Глава 11. Учебе время — потехе час
Сексуальная жизнь студенчества находилась под официальным запретом и была скрыта от постороннего глаза. Со стороны казалось, что студенты это бесполые существа вроде херувимов и заняты только учёбой. Но это было далеко не так. Один только Гиви чего стоил! Половой разбойник был едва ли не главной притчей на устах многих студенток. О нем судачили девицы на лекциях, в перерывах и просто так — с кем, когда и сколько раз переспал Гиви.
Не были святыми и другие студенты. Нет-нет, да и появится среди студенток округлённый живот.
— Накачали нашу Наташку, — шутили между собой парни.
На старших курсах решение сексуального вопроса было поставлено на широкую ногу. Многие студенты обзаводились парами и жили нелегально: кто в общежитии, а кто снимал комнату. Многие из этих пар к концу учёбы вступали в брак, но чаще студенческие семьи оказывались непрочными.
Первокурсникам было тяжелее всего. Они предпринимали пока ещё робкие попытки сблизиться с женщинами, но, получив отказ, надолго впадали в уныние. Не способствовала активности и постоянная перегруженность занятиями.
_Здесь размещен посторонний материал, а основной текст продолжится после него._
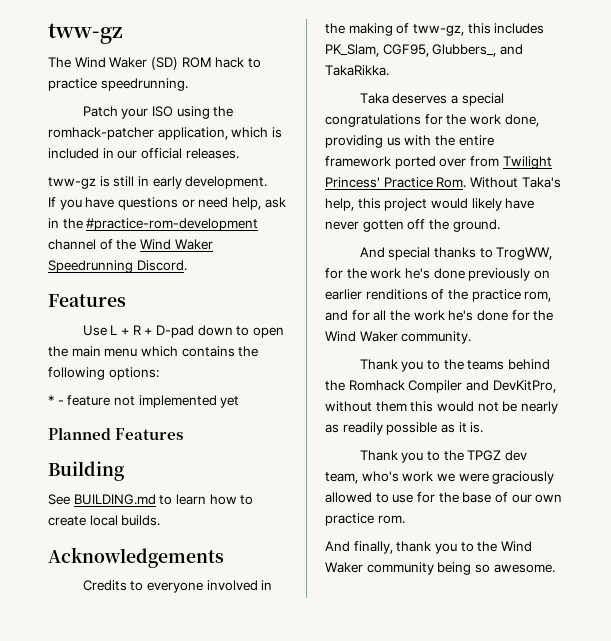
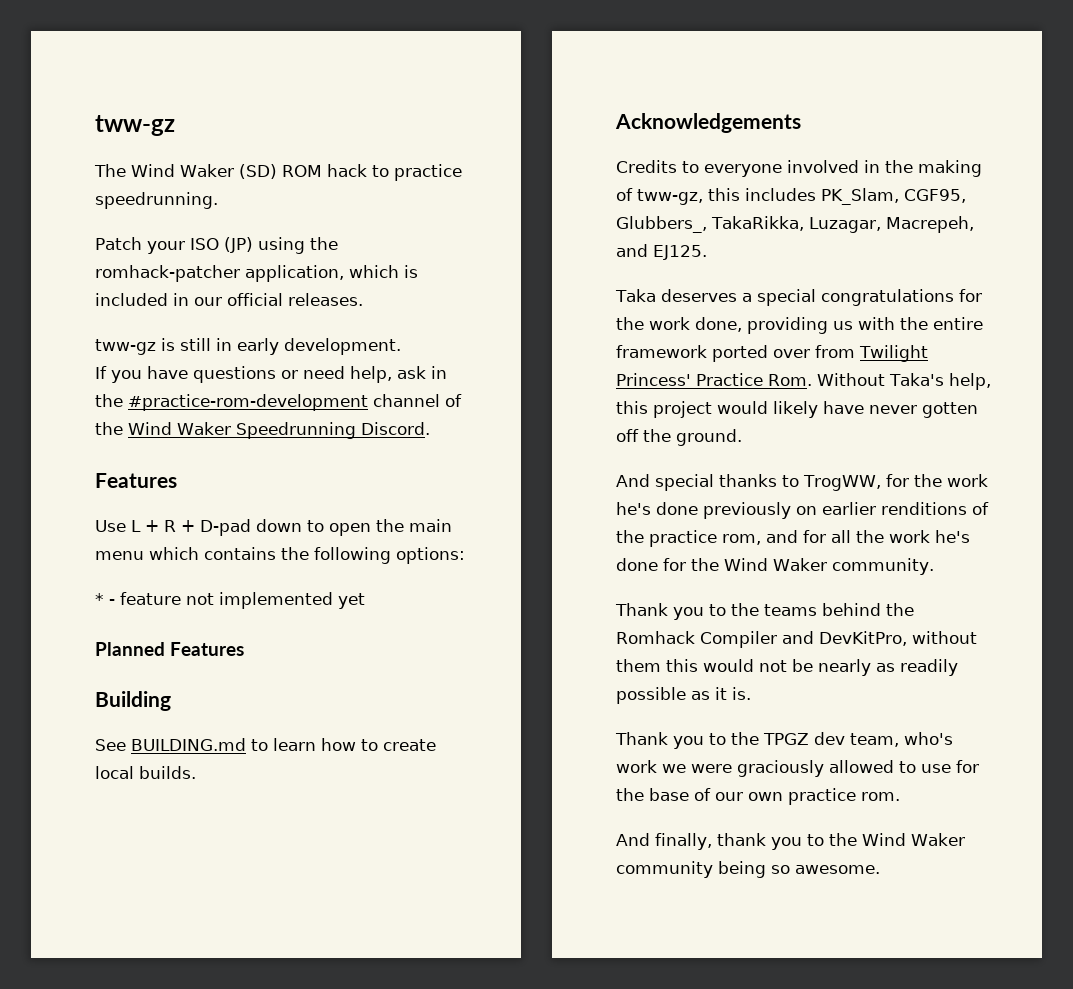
- Patch your ISO using the romhack-patcher application, which is included in our official releases.
+ Patch your ISO (JP) using the romhack-patcher application, which is included in our official releases.
- Credits to everyone involved in the making of tww-gz, this includes PK_Slam, CGF95, Glubbers_, and TakaRikka.
+ Credits to everyone involved in the making of tww-gz, this includes PK_Slam, CGF95, Glubbers_, TakaRikka, Luzagar, Macrepeh, and EJ125.

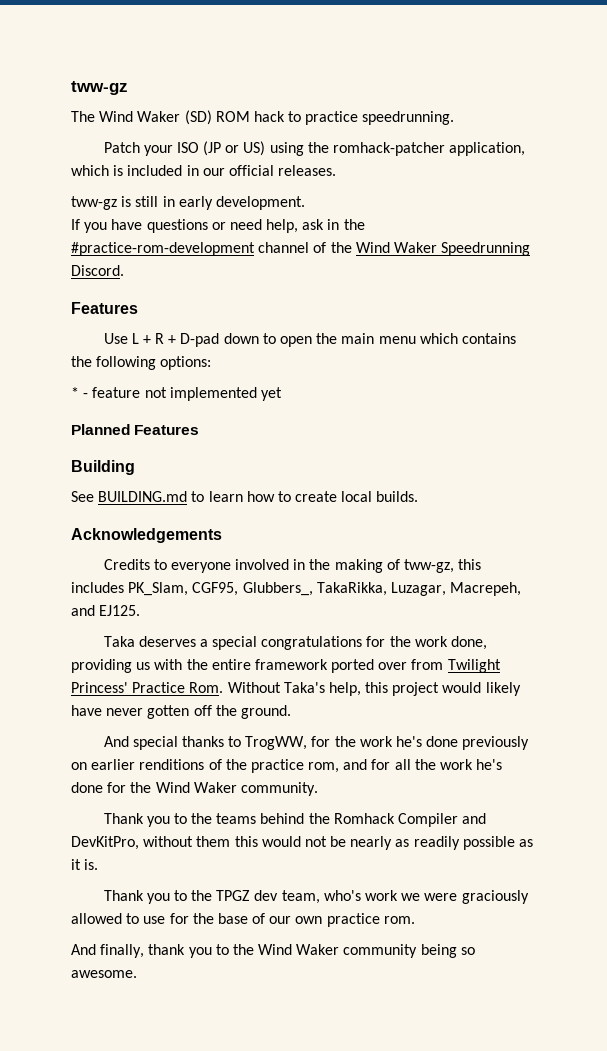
- Patch your ISO (JP) using the romhack-patcher application, which is included in our official releases.
+ Patch your ISO (JP or US) using the romhack-patcher application, which is included in our official releases.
Однако половой инстинкт оставался, и каждый удовлетворял его как мог. Больше всех преуспел в этом и стал ещё одним из героев комнаты Валерка, прозванный «Подснежником» за свою подвижность и постоянное желание понравиться раньше других. Сначала он обижался, а потом привык и даже стал откликаться на это прозвище. Валерку всё время тянуло к девчонкам как магнитом. Он вертелся перед их глазами, как только они появлялись в поле зрения. Но навязчивость, как известно, дамам не нравится, и Валерка всегда оставался с носом. Однако он не терял надежду и искал, искал объект своей неутолённой страсти. Наконец такая женщина нашлась; правда, никто из комнаты ни разу не видел её. По рассказам Валерки, это была разведённая «мамуля» — как он её ласково называл.